Screenshot and code edit data
-=-=-=-=-

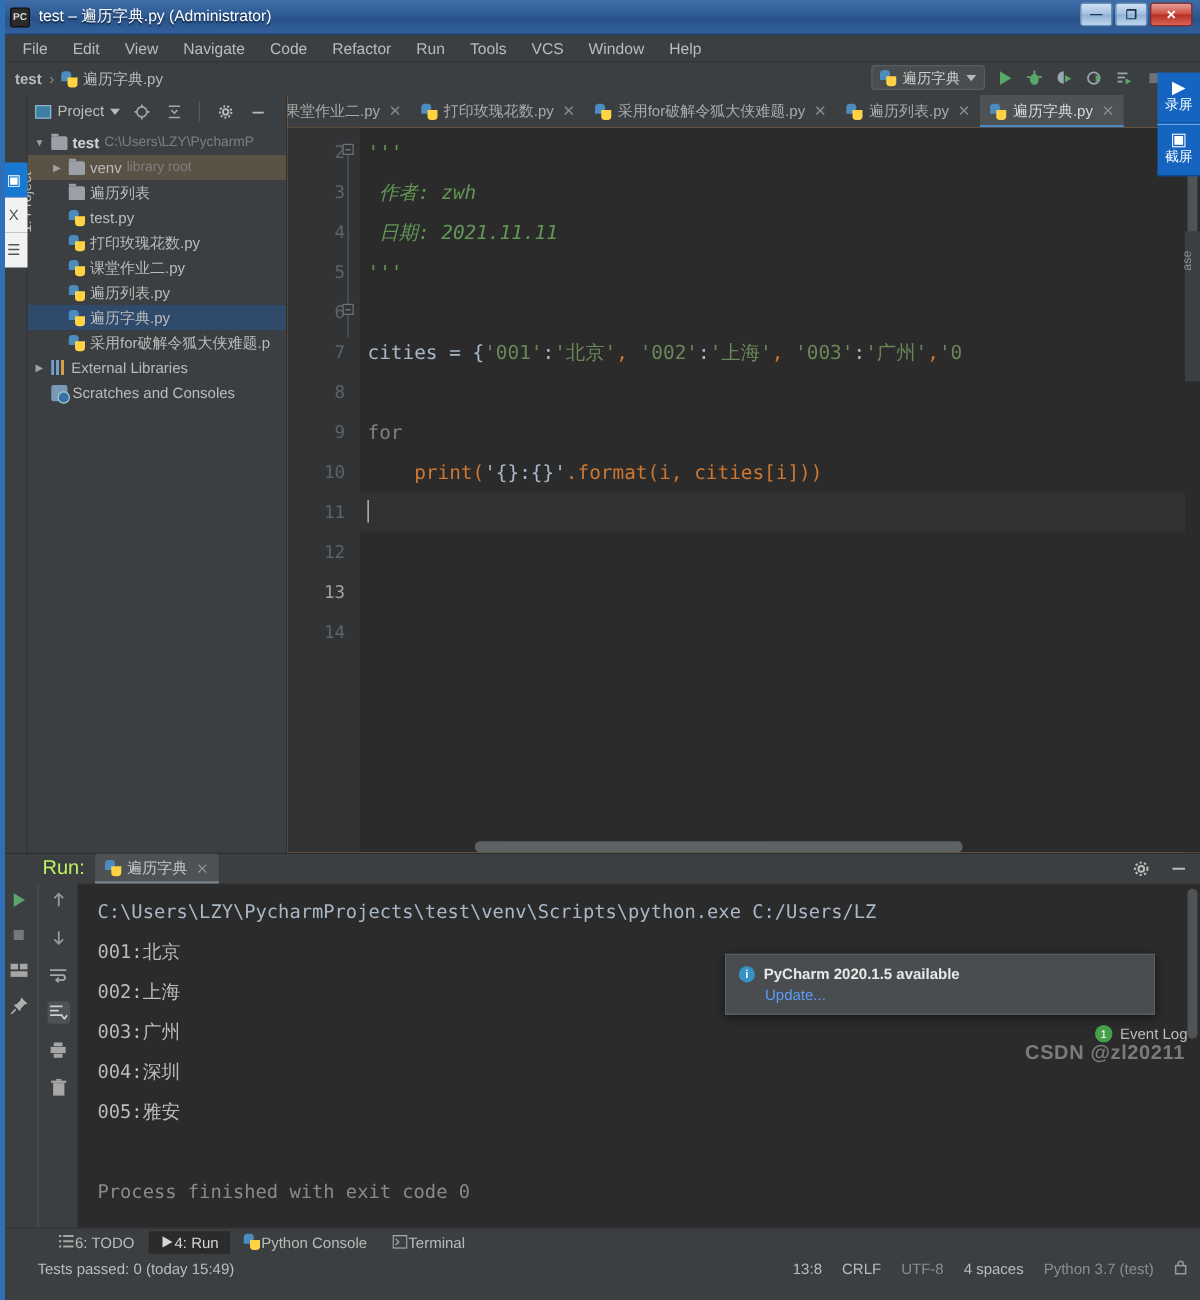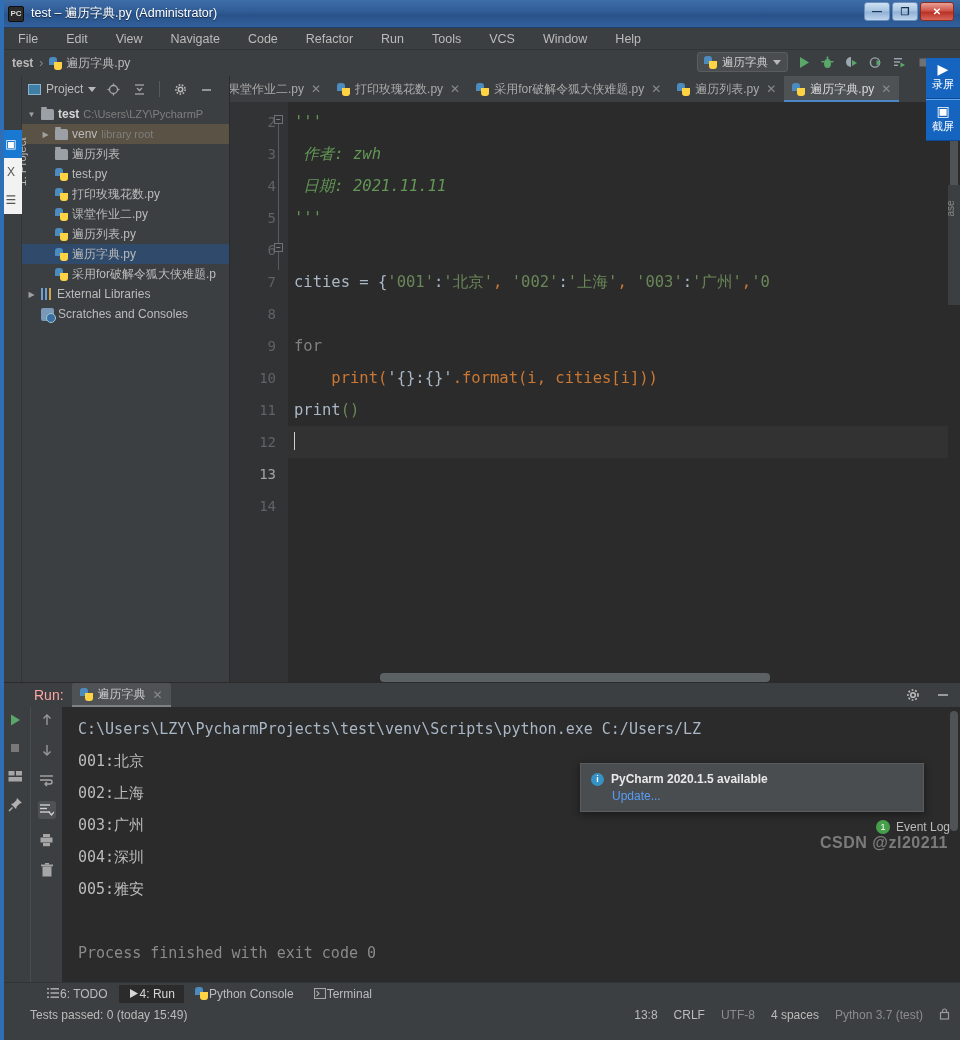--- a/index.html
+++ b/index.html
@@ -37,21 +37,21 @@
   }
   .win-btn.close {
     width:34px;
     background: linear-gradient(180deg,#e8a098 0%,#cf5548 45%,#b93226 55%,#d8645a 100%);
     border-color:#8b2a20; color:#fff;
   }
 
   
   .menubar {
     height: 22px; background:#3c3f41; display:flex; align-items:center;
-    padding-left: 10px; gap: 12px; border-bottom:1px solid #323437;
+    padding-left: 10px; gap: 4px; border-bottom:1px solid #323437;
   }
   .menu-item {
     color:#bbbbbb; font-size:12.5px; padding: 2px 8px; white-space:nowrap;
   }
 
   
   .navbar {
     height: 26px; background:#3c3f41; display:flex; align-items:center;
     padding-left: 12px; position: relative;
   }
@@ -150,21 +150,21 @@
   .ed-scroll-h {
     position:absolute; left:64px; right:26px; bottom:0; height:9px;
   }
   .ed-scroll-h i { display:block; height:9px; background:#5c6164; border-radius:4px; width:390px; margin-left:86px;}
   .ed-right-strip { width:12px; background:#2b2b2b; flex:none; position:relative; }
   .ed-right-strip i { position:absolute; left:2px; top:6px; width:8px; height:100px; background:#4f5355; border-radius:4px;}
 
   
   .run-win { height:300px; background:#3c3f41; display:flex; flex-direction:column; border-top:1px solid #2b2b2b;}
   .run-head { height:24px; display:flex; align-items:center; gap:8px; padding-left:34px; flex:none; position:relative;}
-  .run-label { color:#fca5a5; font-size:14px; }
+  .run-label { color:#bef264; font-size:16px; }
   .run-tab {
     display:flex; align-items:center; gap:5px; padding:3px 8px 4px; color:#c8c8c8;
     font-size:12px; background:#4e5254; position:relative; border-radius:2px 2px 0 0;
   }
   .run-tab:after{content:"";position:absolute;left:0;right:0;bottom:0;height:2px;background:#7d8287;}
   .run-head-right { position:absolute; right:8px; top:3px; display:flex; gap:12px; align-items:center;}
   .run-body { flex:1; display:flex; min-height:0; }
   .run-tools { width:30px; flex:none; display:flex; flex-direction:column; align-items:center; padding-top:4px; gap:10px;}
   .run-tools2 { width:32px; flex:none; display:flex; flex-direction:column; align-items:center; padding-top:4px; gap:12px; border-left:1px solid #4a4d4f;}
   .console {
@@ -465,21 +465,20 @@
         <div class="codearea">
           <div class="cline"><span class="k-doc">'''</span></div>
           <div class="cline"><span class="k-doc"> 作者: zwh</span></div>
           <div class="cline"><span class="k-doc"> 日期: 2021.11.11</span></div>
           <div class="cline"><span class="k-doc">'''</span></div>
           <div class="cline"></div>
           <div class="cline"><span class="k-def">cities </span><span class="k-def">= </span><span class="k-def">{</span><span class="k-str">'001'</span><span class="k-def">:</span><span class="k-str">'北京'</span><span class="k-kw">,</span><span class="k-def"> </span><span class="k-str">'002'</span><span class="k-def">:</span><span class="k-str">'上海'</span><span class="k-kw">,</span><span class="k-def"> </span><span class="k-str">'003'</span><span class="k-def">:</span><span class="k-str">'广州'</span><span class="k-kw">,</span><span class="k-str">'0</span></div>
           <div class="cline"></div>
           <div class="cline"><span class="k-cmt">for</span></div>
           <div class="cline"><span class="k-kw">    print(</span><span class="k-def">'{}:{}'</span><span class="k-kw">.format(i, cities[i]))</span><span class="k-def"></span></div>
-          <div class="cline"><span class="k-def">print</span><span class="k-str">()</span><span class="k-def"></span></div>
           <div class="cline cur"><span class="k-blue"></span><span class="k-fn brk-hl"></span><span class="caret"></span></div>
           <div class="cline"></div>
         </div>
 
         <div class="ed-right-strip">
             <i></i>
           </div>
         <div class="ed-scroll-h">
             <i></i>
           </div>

-=-=-=-=-

Write every line above again exactly, but leave the pictures out.

--- a/index.html
+++ b/index.html
@@ -37,21 +37,21 @@
   }
   .win-btn.close {
     width:34px;
     background: linear-gradient(180deg,#e8a098 0%,#cf5548 45%,#b93226 55%,#d8645a 100%);
     border-color:#8b2a20; color:#fff;
   }
 
   
   .menubar {
     height: 22px; background:#3c3f41; display:flex; align-items:center;
-    padding-left: 10px; gap: 12px; border-bottom:1px solid #323437;
+    padding-left: 10px; gap: 4px; border-bottom:1px solid #323437;
   }
   .menu-item {
     color:#bbbbbb; font-size:12.5px; padding: 2px 8px; white-space:nowrap;
   }
 
   
   .navbar {
     height: 26px; background:#3c3f41; display:flex; align-items:center;
     padding-left: 12px; position: relative;
   }
@@ -150,21 +150,21 @@
   .ed-scroll-h {
     position:absolute; left:64px; right:26px; bottom:0; height:9px;
   }
   .ed-scroll-h i { display:block; height:9px; background:#5c6164; border-radius:4px; width:390px; margin-left:86px;}
   .ed-right-strip { width:12px; background:#2b2b2b; flex:none; position:relative; }
   .ed-right-strip i { position:absolute; left:2px; top:6px; width:8px; height:100px; background:#4f5355; border-radius:4px;}
 
   
   .run-win { height:300px; background:#3c3f41; display:flex; flex-direction:column; border-top:1px solid #2b2b2b;}
   .run-head { height:24px; display:flex; align-items:center; gap:8px; padding-left:34px; flex:none; position:relative;}
-  .run-label { color:#fca5a5; font-size:14px; }
+  .run-label { color:#bef264; font-size:16px; }
   .run-tab {
     display:flex; align-items:center; gap:5px; padding:3px 8px 4px; color:#c8c8c8;
     font-size:12px; background:#4e5254; position:relative; border-radius:2px 2px 0 0;
   }
   .run-tab:after{content:"";position:absolute;left:0;right:0;bottom:0;height:2px;background:#7d8287;}
   .run-head-right { position:absolute; right:8px; top:3px; display:flex; gap:12px; align-items:center;}
   .run-body { flex:1; display:flex; min-height:0; }
   .run-tools { width:30px; flex:none; display:flex; flex-direction:column; align-items:center; padding-top:4px; gap:10px;}
   .run-tools2 { width:32px; flex:none; display:flex; flex-direction:column; align-items:center; padding-top:4px; gap:12px; border-left:1px solid #4a4d4f;}
   .console {
@@ -465,21 +465,20 @@
         <div class="codearea">
           <div class="cline"><span class="k-doc">'''</span></div>
           <div class="cline"><span class="k-doc"> 作者: zwh</span></div>
           <div class="cline"><span class="k-doc"> 日期: 2021.11.11</span></div>
           <div class="cline"><span class="k-doc">'''</span></div>
           <div class="cline"></div>
           <div class="cline"><span class="k-def">cities </span><span class="k-def">= </span><span class="k-def">{</span><span class="k-str">'001'</span><span class="k-def">:</span><span class="k-str">'北京'</span><span class="k-kw">,</span><span class="k-def"> </span><span class="k-str">'002'</span><span class="k-def">:</span><span class="k-str">'上海'</span><span class="k-kw">,</span><span class="k-def"> </span><span class="k-str">'003'</span><span class="k-def">:</span><span class="k-str">'广州'</span><span class="k-kw">,</span><span class="k-str">'0</span></div>
           <div class="cline"></div>
           <div class="cline"><span class="k-cmt">for</span></div>
           <div class="cline"><span class="k-kw">    print(</span><span class="k-def">'{}:{}'</span><span class="k-kw">.format(i, cities[i]))</span><span class="k-def"></span></div>
-          <div class="cline"><span class="k-def">print</span><span class="k-str">()</span><span class="k-def"></span></div>
           <div class="cline cur"><span class="k-blue"></span><span class="k-fn brk-hl"></span><span class="caret"></span></div>
           <div class="cline"></div>
         </div>
 
         <div class="ed-right-strip">
             <i></i>
           </div>
         <div class="ed-scroll-h">
             <i></i>
           </div>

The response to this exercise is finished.